Juror shortage

MONTEGO BAY, St James – A shortage of jurors willing to serve is once again of concern as the Michaelmas session of the St James Circuit Court gets underway. The bulk of the cases are related to what is popularly referred to as lottery scamming, followed by sexual offences and murder.

In her opening address on Monday, Supreme Court Judge Judith Pusey expressed disappointment that, despite efforts to secure a large number of jurors, many of those served had not shown up for court.

Only 21 of the 500 people summoned to jury duty have agreed to serve.

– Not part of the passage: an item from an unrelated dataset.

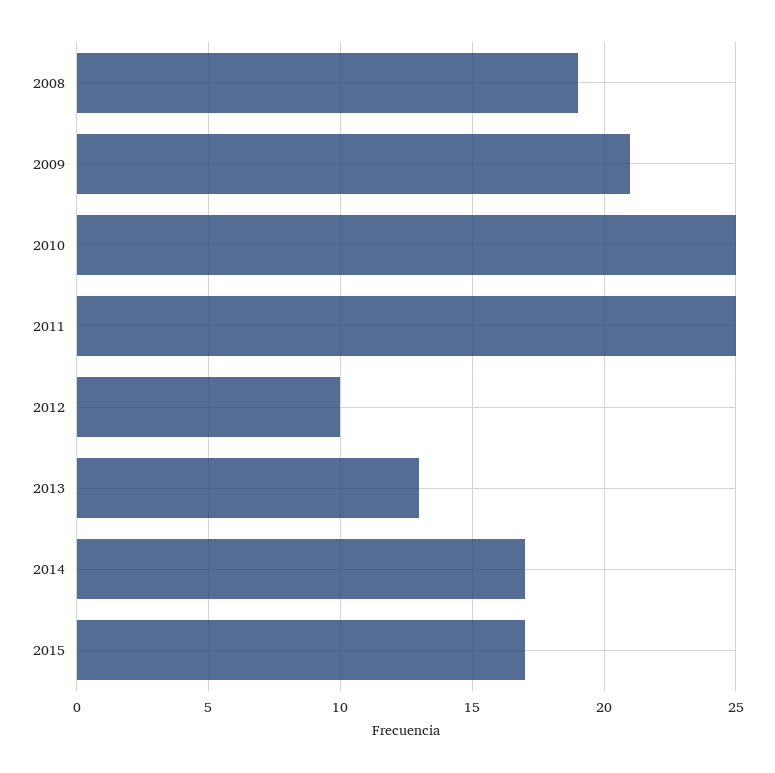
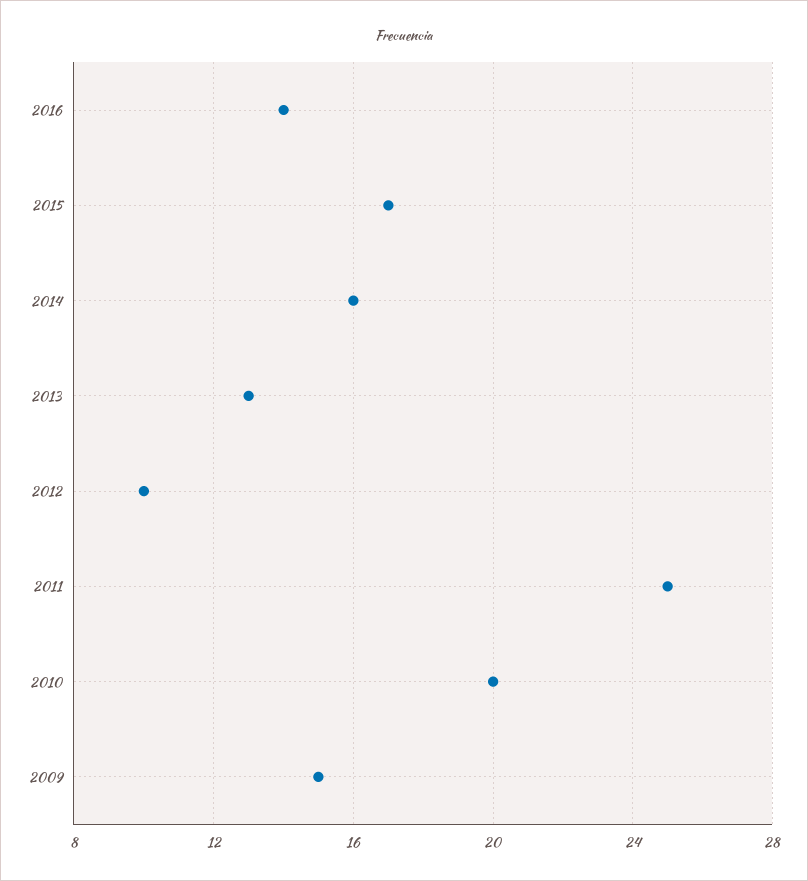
2008: 19 -> none
2009: 21 -> 15
2010: 25 -> 20
2014: 17 -> 16
2016: none -> 14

“I know that there are some peculiarities in this region of the country where a lot of persons work in the entertainment and tourism industry and so their hours of work and their engagement with their employers require that if they do not work, sometimes they do not get paid. So, they might want to shy away,” Justice Pusey noted.

She stressed that without the participation of jurors the justice system would grind to a halt. She thanked those who had shown up and urged them to encourage others who they knew had been served to come out as well.

Justice Pusey also expressed her gratitude to the police officers who, according to her, have consistently been helpful in the administration of justice in St James.

During Monday’s opening it was revealed that the number of cases scheduled to be tried during the session, which ends on October 13, stands at 253.

Prosecutor Christine Johnson Spence noted that of this number, 193 are traversing matters while 60 are new committals.

She pointed out that 118 are related to possession of identity information matters, 60 for sexual offences, 55 for murder, while the rest consist of various other offences.

Attorney-at-law and president of the Cornwall Bar Association Michael Hemmings gave an assurance that he and his peers will play their part in efficiently moving the cases through the system.